Você, com certeza, já ouviu alguma música da cantora, pianista e ativista Nina Simone, porém o rosto dela não vai ser familiar à muita gente. A mim, pelo menos, não era. Muito menos, tive a oportunidade de conhecer a sua história de vida. Para isso, veio o documentário produzido pela Netflix, What Happened, Miss Simone?, dirigido por Liz Garbus. Com certeza, o título da obra faz um trocadilho com a turbulenta vida de Simone, principalmente com o fato de ela, no ápice de sua carreira, ter largado tudo para viver uma pacata vida no continente africano.

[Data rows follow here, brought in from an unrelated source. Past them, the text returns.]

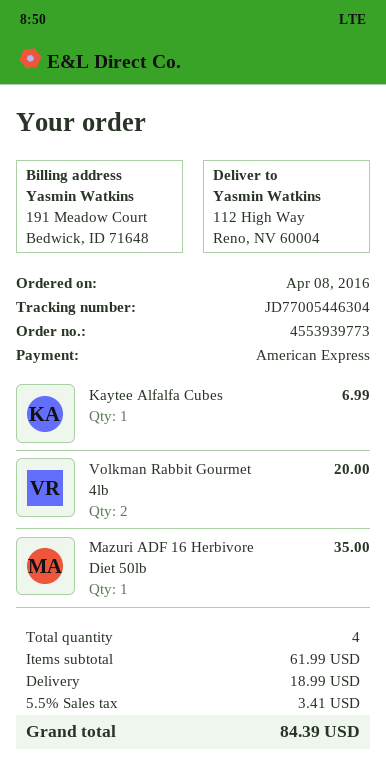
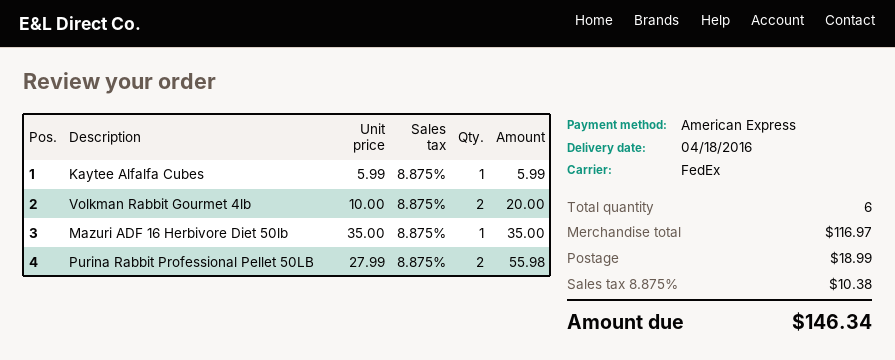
Kaytee Alfalfa Cubes: 1 for 6.99 -> 1 for 5.99
Purina Rabbit Professional Pellet 50LB: none -> 2 for 55.98
total quantity: 4 -> 6
subtotal: 61.99 -> 116.97
tax: 5.5% = 3.41 -> 8.875% = 10.38
total: 84.39 -> 146.34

Alguns diriam que Nina Simone foi incompreendida. Na realidade, ao assistirmos ao documentário, fica a certeza de que ela pagou o preço pelas suas escolhas, por ter defendido os seus pontos de vista e aquilo em que ela acreditava. Enquanto muitos, durante os opressores anos 60, especialmente para os negros norte-americanos, ficaram às margens dos movimentos em prol da causa negra, Simone foi para o front da linha de batalha, se alinhando diretamente com os líderes do movimento (como Malcolm X e Martin Luther King) e gravando músicas como Mississippi Goddamn, que se tornou um hino ativista da causa negra, e falava sobre o assassinato de quatro crianças negras em uma igreja de Birmingham, em 1963.
Se Nina Simone não conseguiu ficar alheia ao que se passava com seus semelhantes foi porque ela sofreu, na própria pele, o mesmo preconceito. Criada, desde a mais tenra idade, para ser uma pianista clássica, ela não conseguiu uma vaga em um dos mais prestigiados conservatórios de música dos Estados Unidos justamente por ser negra. Foi assim, sendo sempre colocada à margem da sociedade, que Nina Simone se aproximou do jazz e dos blues norte-americano, se transformando numa das principais intérpretes do gênero.

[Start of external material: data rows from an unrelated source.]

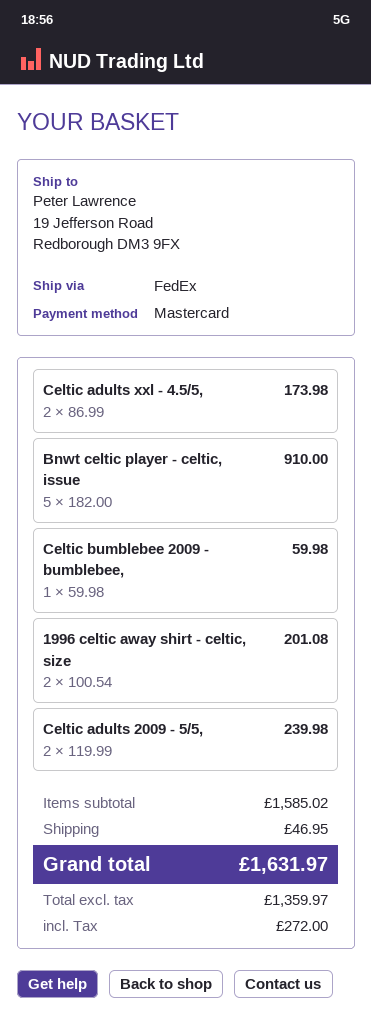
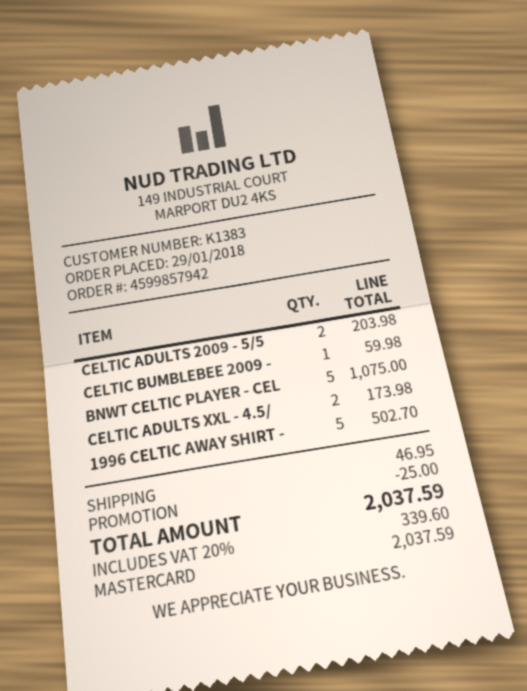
Bnwt celtic player - celtic, issue: 5 for 910.00 -> 5 for 1075.00
1996 celtic away shirt - celtic, size: 2 for 201.08 -> 5 for 502.70
Celtic adults 2009 - 5/5,: 2 for 239.98 -> 2 for 203.98
discount: none -> 25.00
tax: 272.00 -> 339.60
total: 1631.97 -> 2037.59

Dona de uma marca musical única, de uma voz forte e uma verdadeira virtuose do piano, Nina Simone foi precursora de artistas como Amy Winehouse, que jogavam todo o seu sentimento em cada música que faziam. Se Nina Simone, ao contrário de Amy, não teve um fim trágico, ela teve a sua própria parcela de tragédias pessoais, como o abuso físico e emocional em seu casamento, o uso constante de drogas e o auto afastamento emocional que se impôs da família (principalmente de sua própria filha) ao decidir se isolar num país do continente africano, antes de ser “resgatada” por amigos para fazer aquilo que ela melhor sabia fazer: emocionar plateias ao redor do mundo.
Por causa desses elementos, What Happened, Miss Simone? nos dá a oportunidade de conhecer um ser humano e uma artista fascinantes. Um filme forte, em vários momentos, que nos mostra, por meio das transformações físicas sofridas por Nina Simone ao longo dos anos, o que foi para ela ter vivido uma existência em prol daquilo que ela mais acreditava. Ela sofreu, verdadeiramente, por ter se dedicado a algo e carregou na pele todo o peso de suas escolhas e toda a bagagem emocional de ter vivido experiências que, pode-se dizer, arrancaram dela toda a energia que tinha a jovem intérprete que, um dia, ela foi.